## The task
Bring together copies of the lines in the data below that contain the word "report".

%%

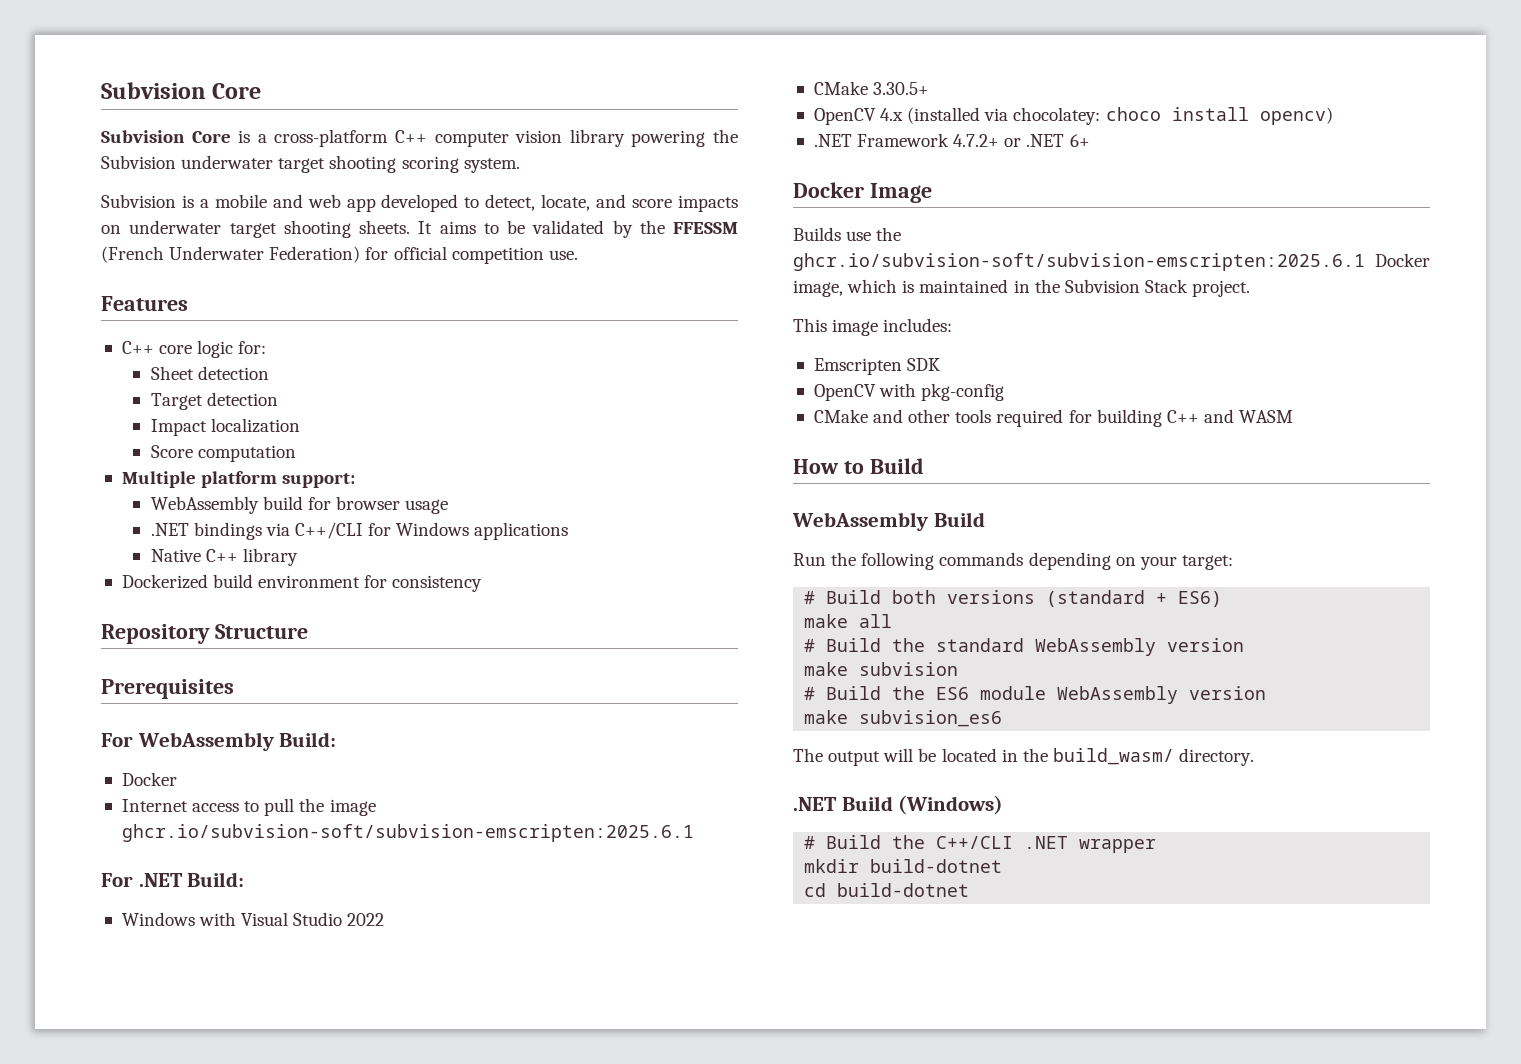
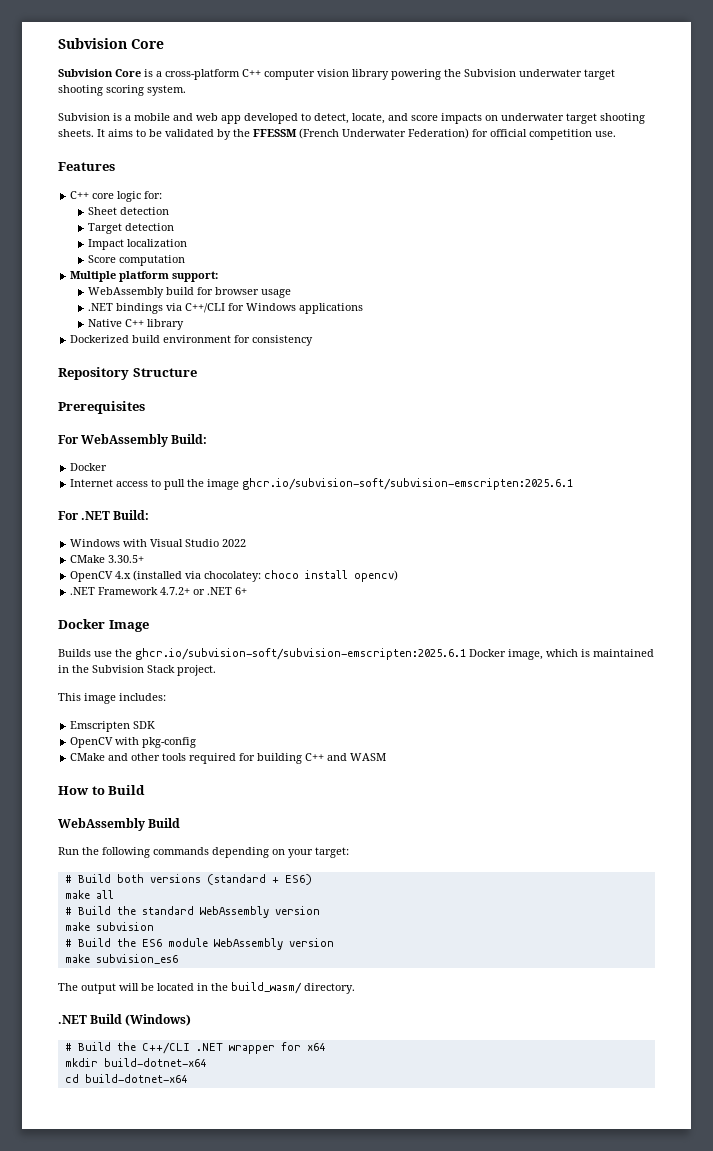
- # Build the C++/CLI .NET wrapper
+ # Build the C++/CLI .NET wrapper for x64
- mkdir build-dotnet
+ mkdir build-dotnet-x64
- cd build-dotnet
+ cd build-dotnet-x64

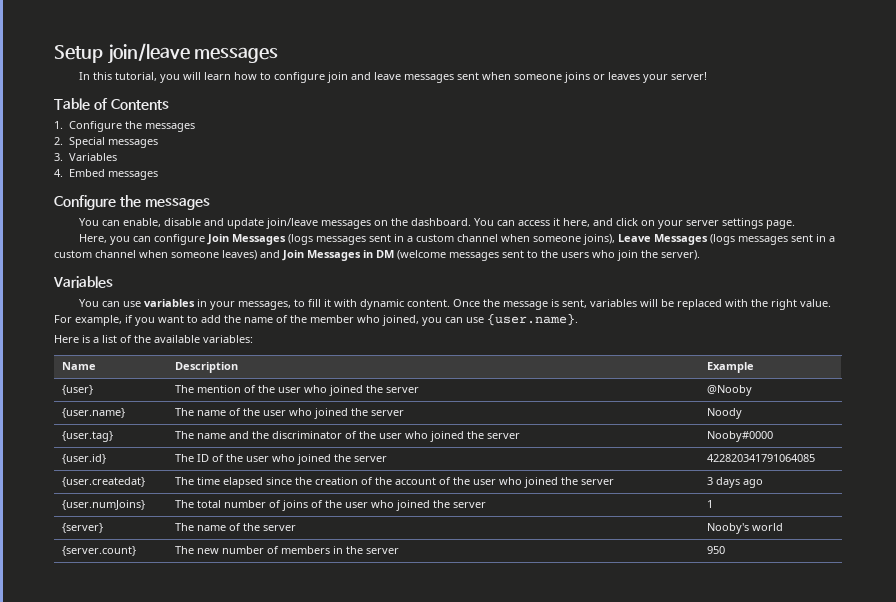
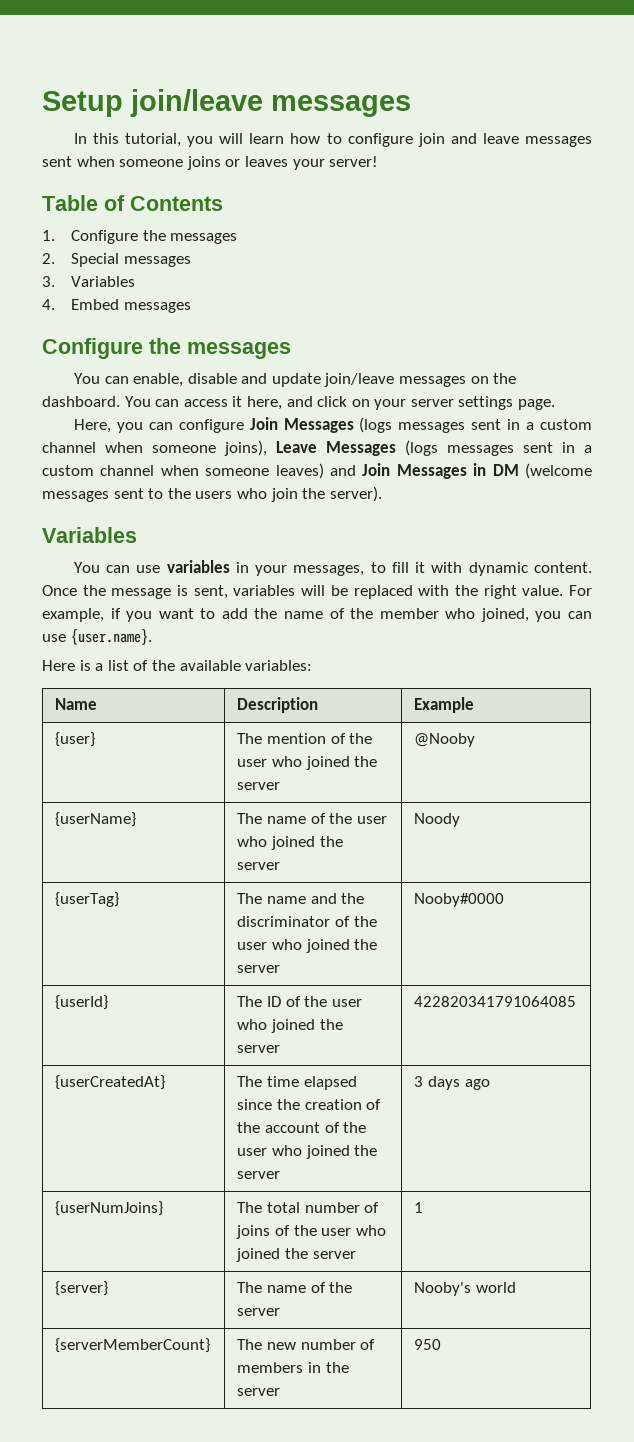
- {user.name} | The name of the user who joined the server | Noody
+ {userName} | The name of the user who joined the server | Noody
- {user.tag} | The name and the discriminator of the user who joined the server | Nooby#0000
+ {userTag} | The name and the discriminator of the user who joined the server | Nooby#0000
- {user.id} | The ID of the user who joined the server | 422820341791064085
+ {userId} | The ID of the user who joined the server | 422820341791064085
- {user.createdat} | The time elapsed since the creation of the account of the user who joined the server | 3 days ago
+ {userCreatedAt} | The time elapsed since the creation of the account of the user who joined the server | 3 days ago
- {user.numJoins} | The total number of joins of the user who joined the server | 1
+ {userNumJoins} | The total number of joins of the user who joined the server | 1
- {server.count} | The new number of members in the server | 950
+ {serverMemberCount} | The new number of members in the server | 950

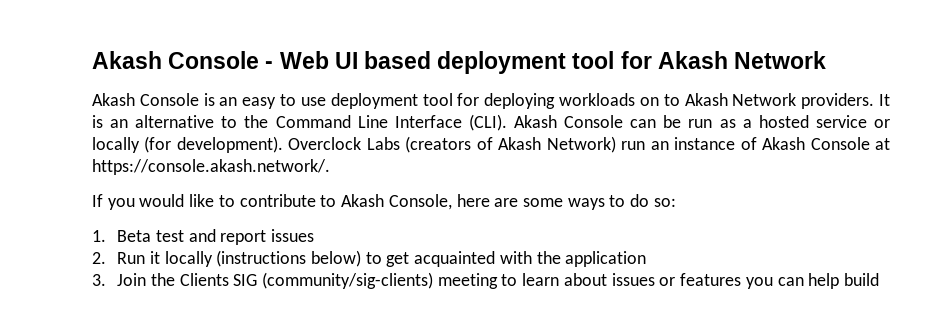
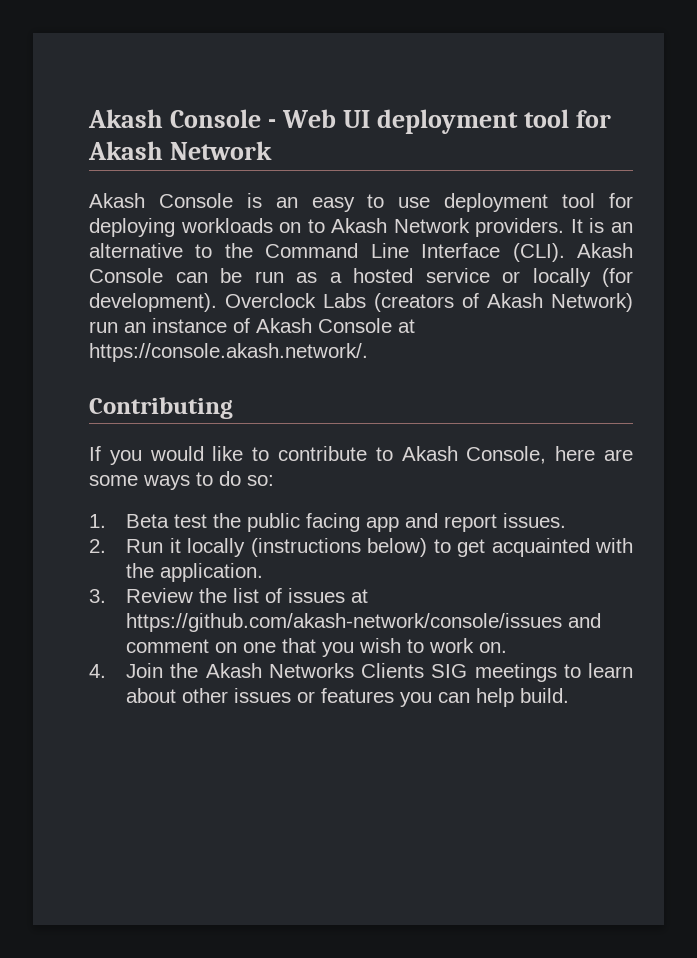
- Akash Console - Web UI based deployment tool for Akash Network
+ Akash Console - Web UI deployment tool for Akash Network
+ Contributing
- 1. Beta test and report issues
+ 1. Beta test the public facing app and report issues.
- 2. Run it locally (instructions below) to get acquainted with the application
- 3. Join the Clients SIG (community/sig-clients) meeting to learn about issues or features you can help build
+ 2. Run it locally (instructions below) to get acquainted with the application.
+ 3. Review the list of issues at https://github.com/akash-network/console/issues and comment on one that you wish to work on.
+ 4. Join the Akash Networks Clients SIG meetings to learn about other issues or features you can help build.

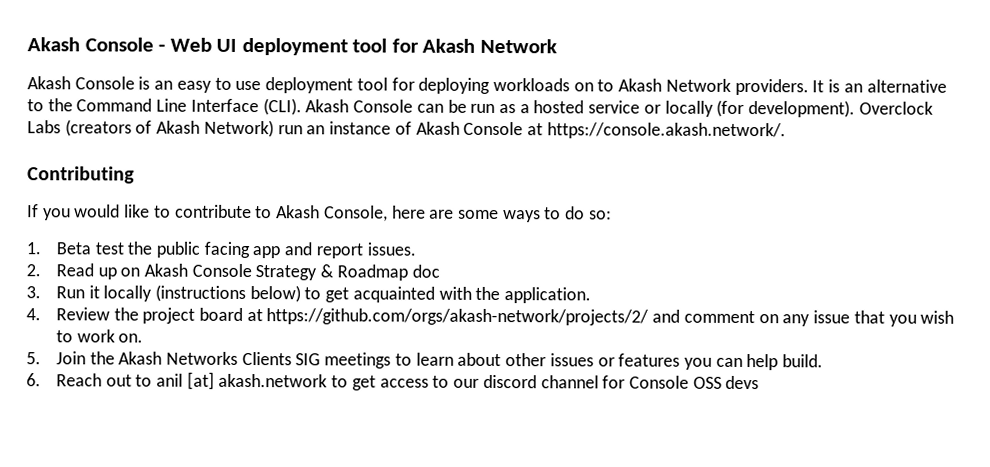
- 2. Run it locally (instructions below) to get acquainted with the application.
+ 2. Read up on Akash Console Strategy & Roadmap doc
+ 3. Run it locally (instructions below) to get acquainted with the application.
- 3. Review the list of issues at https://github.com/akash-network/console/issues and comment on one that you wish to work on.
+ 4. Review the project board at https://github.com/orgs/akash-network/projects/2/ and comment on any issue that you wish to work on.
- 4. Join the Akash Networks Clients SIG meetings to learn about other issues or features you can help build.
+ 5. Join the Akash Networks Clients SIG meetings to learn about other issues or features you can help build.
+ 6. Reach out to anil [at] akash.network to get access to our discord channel for Console OSS devs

%%

## Task response
- 1. Beta test and report issues
+ 1. Beta test the public facing app and report issues.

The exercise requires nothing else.